▸ **YOUR GOAL**:
Keep images out and repeat all data exactly.

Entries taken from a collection

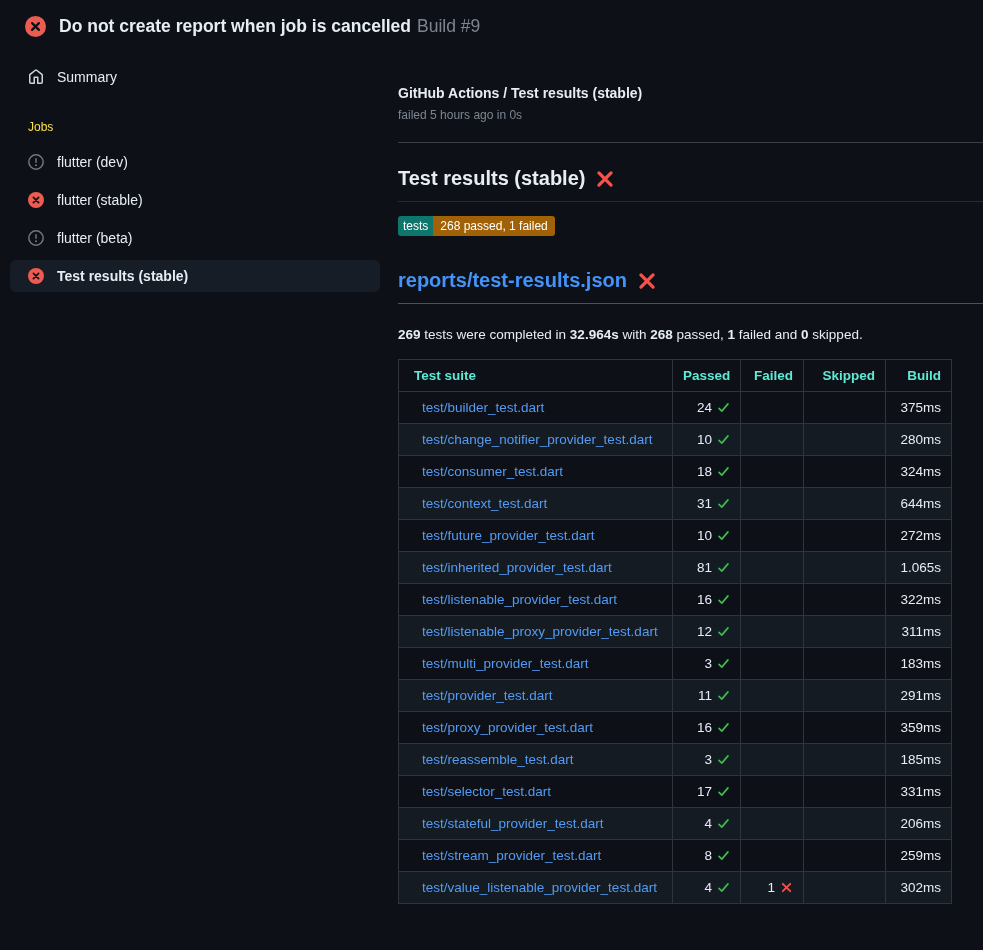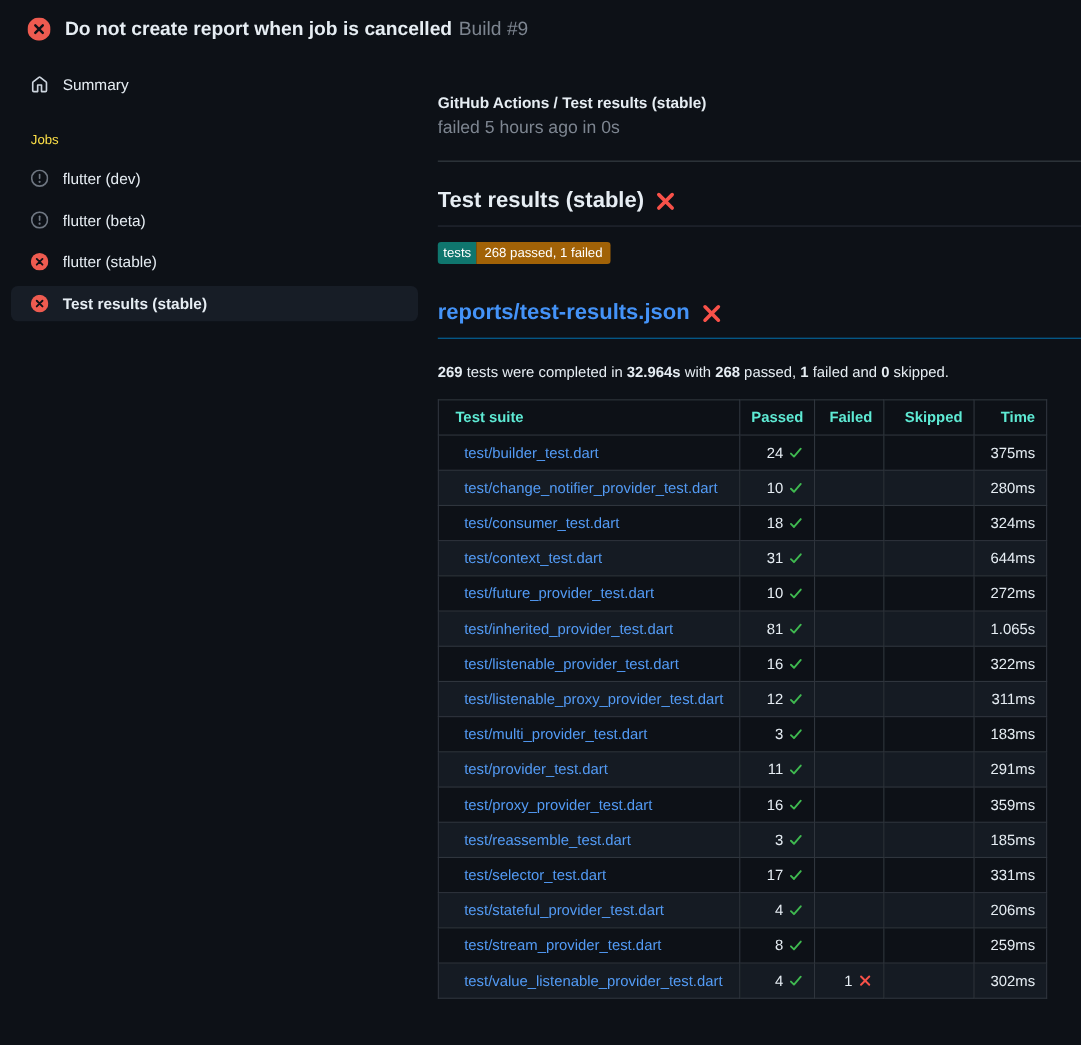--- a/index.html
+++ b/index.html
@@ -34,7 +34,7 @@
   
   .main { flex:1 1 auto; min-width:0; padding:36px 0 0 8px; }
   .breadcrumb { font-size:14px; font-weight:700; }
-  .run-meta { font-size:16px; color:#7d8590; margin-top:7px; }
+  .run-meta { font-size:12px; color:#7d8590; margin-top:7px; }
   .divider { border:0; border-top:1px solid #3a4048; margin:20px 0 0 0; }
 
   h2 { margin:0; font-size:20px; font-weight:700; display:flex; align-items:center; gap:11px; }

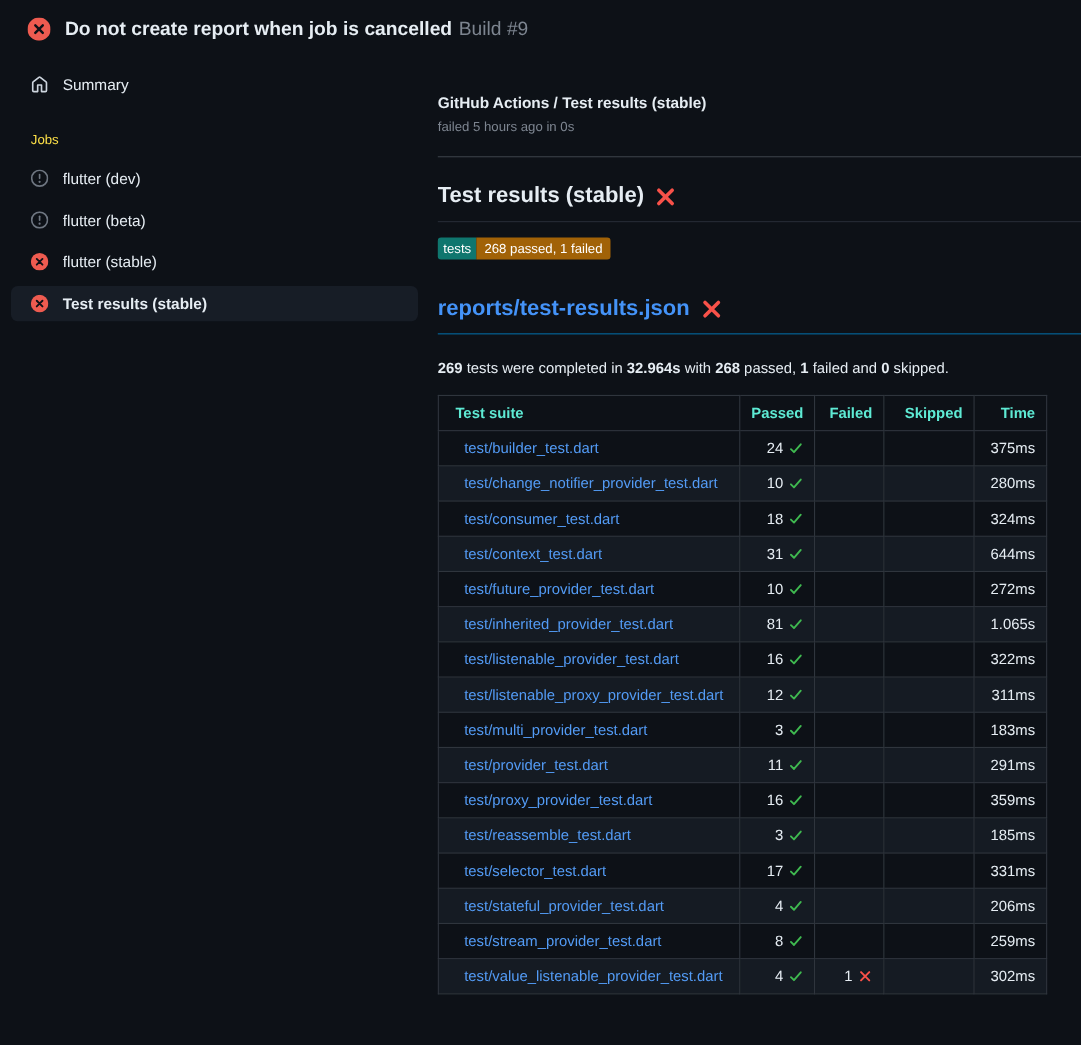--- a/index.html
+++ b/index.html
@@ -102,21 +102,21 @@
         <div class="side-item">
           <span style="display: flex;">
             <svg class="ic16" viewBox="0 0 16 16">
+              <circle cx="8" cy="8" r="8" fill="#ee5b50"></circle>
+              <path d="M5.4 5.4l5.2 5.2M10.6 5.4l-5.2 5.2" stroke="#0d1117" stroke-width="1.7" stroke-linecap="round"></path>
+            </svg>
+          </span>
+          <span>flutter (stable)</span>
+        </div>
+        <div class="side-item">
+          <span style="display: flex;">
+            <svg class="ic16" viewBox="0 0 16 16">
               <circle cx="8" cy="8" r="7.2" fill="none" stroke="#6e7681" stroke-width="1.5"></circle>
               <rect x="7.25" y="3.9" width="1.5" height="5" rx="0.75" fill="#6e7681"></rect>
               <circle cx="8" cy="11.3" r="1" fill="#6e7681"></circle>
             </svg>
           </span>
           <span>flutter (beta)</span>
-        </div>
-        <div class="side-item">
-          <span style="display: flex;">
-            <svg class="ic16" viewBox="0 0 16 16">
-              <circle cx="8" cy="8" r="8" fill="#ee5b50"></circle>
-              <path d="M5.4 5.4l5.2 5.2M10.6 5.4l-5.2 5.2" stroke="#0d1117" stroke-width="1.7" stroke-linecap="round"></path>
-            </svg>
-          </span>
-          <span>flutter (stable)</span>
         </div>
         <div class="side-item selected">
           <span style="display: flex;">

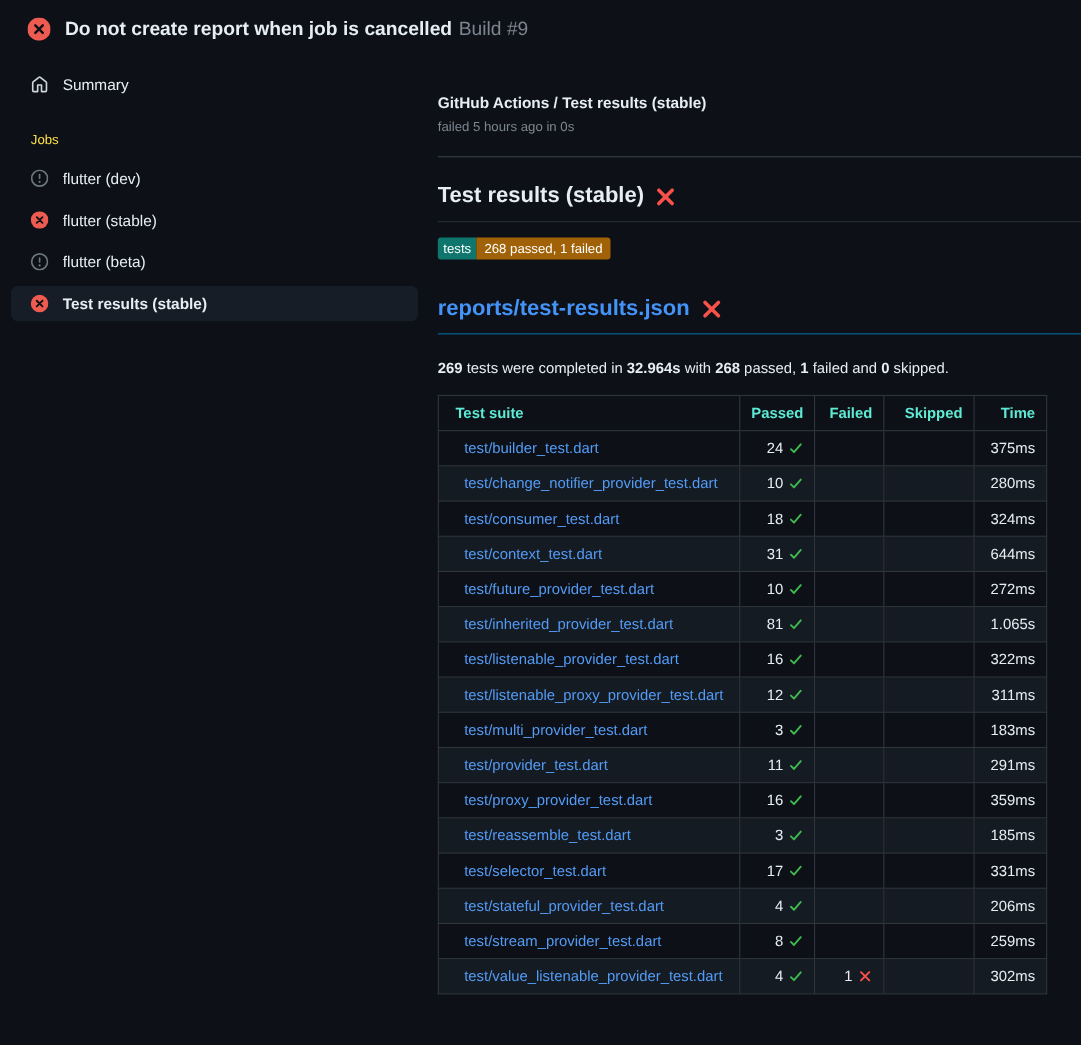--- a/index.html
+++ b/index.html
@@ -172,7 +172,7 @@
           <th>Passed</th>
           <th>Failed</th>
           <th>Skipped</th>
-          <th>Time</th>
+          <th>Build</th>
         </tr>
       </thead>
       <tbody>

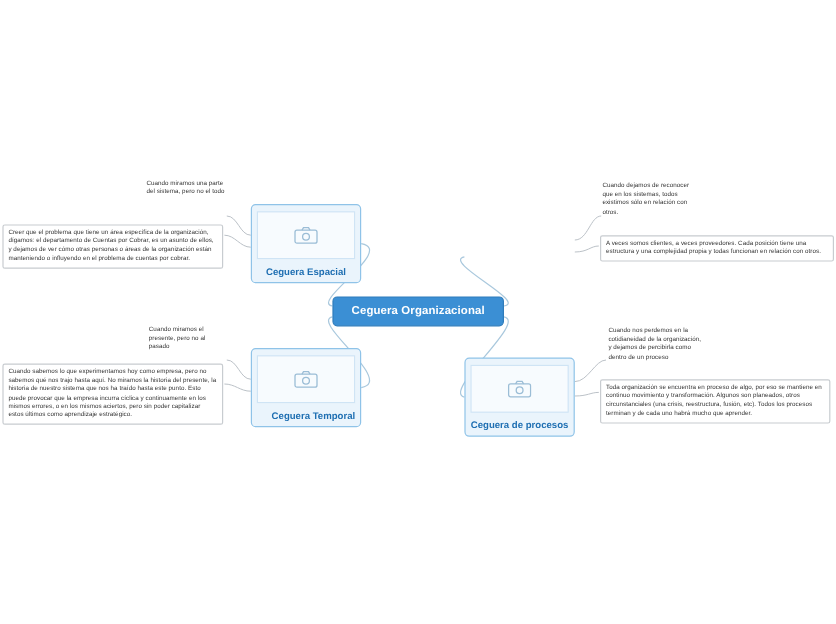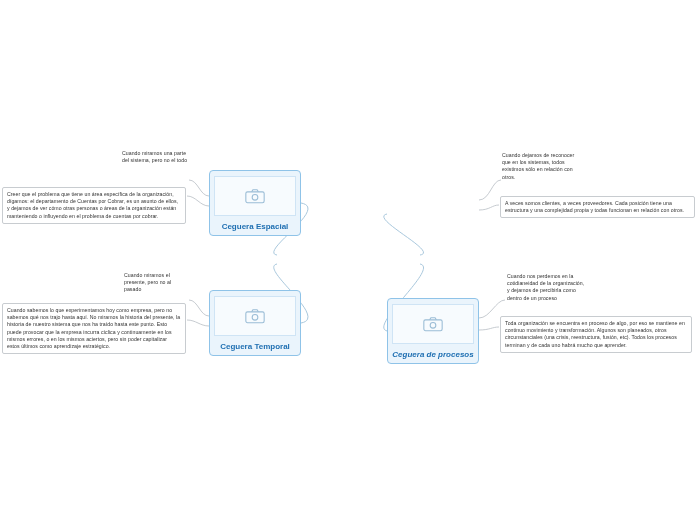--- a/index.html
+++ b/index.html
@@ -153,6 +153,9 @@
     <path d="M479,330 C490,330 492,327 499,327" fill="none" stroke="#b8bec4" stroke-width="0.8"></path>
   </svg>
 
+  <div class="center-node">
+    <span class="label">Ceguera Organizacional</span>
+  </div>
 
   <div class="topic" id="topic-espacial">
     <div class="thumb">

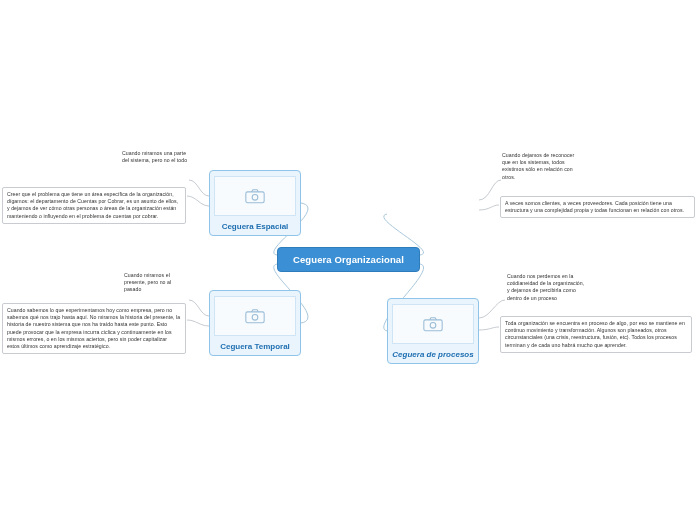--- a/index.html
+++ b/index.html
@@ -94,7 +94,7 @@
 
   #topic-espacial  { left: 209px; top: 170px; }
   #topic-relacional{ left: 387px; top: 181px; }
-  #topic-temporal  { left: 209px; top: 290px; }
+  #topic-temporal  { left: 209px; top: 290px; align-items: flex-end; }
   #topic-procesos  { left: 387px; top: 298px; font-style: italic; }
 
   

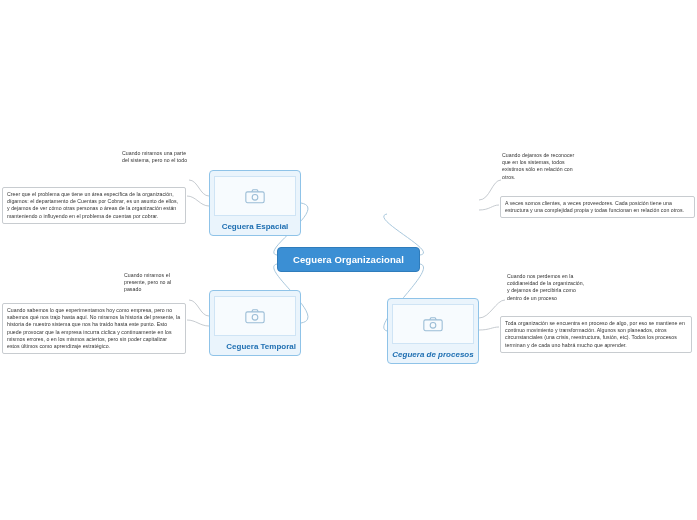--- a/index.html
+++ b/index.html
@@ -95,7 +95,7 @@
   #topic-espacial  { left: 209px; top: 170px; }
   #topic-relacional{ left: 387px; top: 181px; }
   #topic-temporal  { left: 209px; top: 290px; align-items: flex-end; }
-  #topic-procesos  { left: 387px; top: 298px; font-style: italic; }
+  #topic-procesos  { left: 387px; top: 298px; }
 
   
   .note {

▸ **SOLUTION TO THE EXERCISE**:
--- a/index.html
+++ b/index.html
@@ -34,7 +34,7 @@
   
   .main { flex:1 1 auto; min-width:0; padding:36px 0 0 8px; }
   .breadcrumb { font-size:14px; font-weight:700; }
-  .run-meta { font-size:16px; color:#7d8590; margin-top:7px; }
+  .run-meta { font-size:12px; color:#7d8590; margin-top:7px; }
   .divider { border:0; border-top:1px solid #3a4048; margin:20px 0 0 0; }
 
   h2 { margin:0; font-size:20px; font-weight:700; display:flex; align-items:center; gap:11px; }

--- a/index.html
+++ b/index.html
@@ -102,21 +102,21 @@
         <div class="side-item">
           <span style="display: flex;">
             <svg class="ic16" viewBox="0 0 16 16">
+              <circle cx="8" cy="8" r="8" fill="#ee5b50"></circle>
+              <path d="M5.4 5.4l5.2 5.2M10.6 5.4l-5.2 5.2" stroke="#0d1117" stroke-width="1.7" stroke-linecap="round"></path>
+            </svg>
+          </span>
+          <span>flutter (stable)</span>
+        </div>
+        <div class="side-item">
+          <span style="display: flex;">
+            <svg class="ic16" viewBox="0 0 16 16">
               <circle cx="8" cy="8" r="7.2" fill="none" stroke="#6e7681" stroke-width="1.5"></circle>
               <rect x="7.25" y="3.9" width="1.5" height="5" rx="0.75" fill="#6e7681"></rect>
               <circle cx="8" cy="11.3" r="1" fill="#6e7681"></circle>
             </svg>
           </span>
           <span>flutter (beta)</span>
-        </div>
-        <div class="side-item">
-          <span style="display: flex;">
-            <svg class="ic16" viewBox="0 0 16 16">
-              <circle cx="8" cy="8" r="8" fill="#ee5b50"></circle>
-              <path d="M5.4 5.4l5.2 5.2M10.6 5.4l-5.2 5.2" stroke="#0d1117" stroke-width="1.7" stroke-linecap="round"></path>
-            </svg>
-          </span>
-          <span>flutter (stable)</span>
         </div>
         <div class="side-item selected">
           <span style="display: flex;">

--- a/index.html
+++ b/index.html
@@ -172,7 +172,7 @@
           <th>Passed</th>
           <th>Failed</th>
           <th>Skipped</th>
-          <th>Time</th>
+          <th>Build</th>
         </tr>
       </thead>
       <tbody>

--- a/index.html
+++ b/index.html
@@ -153,6 +153,9 @@
     <path d="M479,330 C490,330 492,327 499,327" fill="none" stroke="#b8bec4" stroke-width="0.8"></path>
   </svg>
 
+  <div class="center-node">
+    <span class="label">Ceguera Organizacional</span>
+  </div>
 
   <div class="topic" id="topic-espacial">
     <div class="thumb">

--- a/index.html
+++ b/index.html
@@ -94,7 +94,7 @@
 
   #topic-espacial  { left: 209px; top: 170px; }
   #topic-relacional{ left: 387px; top: 181px; }
-  #topic-temporal  { left: 209px; top: 290px; }
+  #topic-temporal  { left: 209px; top: 290px; align-items: flex-end; }
   #topic-procesos  { left: 387px; top: 298px; font-style: italic; }
 
   

--- a/index.html
+++ b/index.html
@@ -95,7 +95,7 @@
   #topic-espacial  { left: 209px; top: 170px; }
   #topic-relacional{ left: 387px; top: 181px; }
   #topic-temporal  { left: 209px; top: 290px; align-items: flex-end; }
-  #topic-procesos  { left: 387px; top: 298px; font-style: italic; }
+  #topic-procesos  { left: 387px; top: 298px; }
 
   
   .note {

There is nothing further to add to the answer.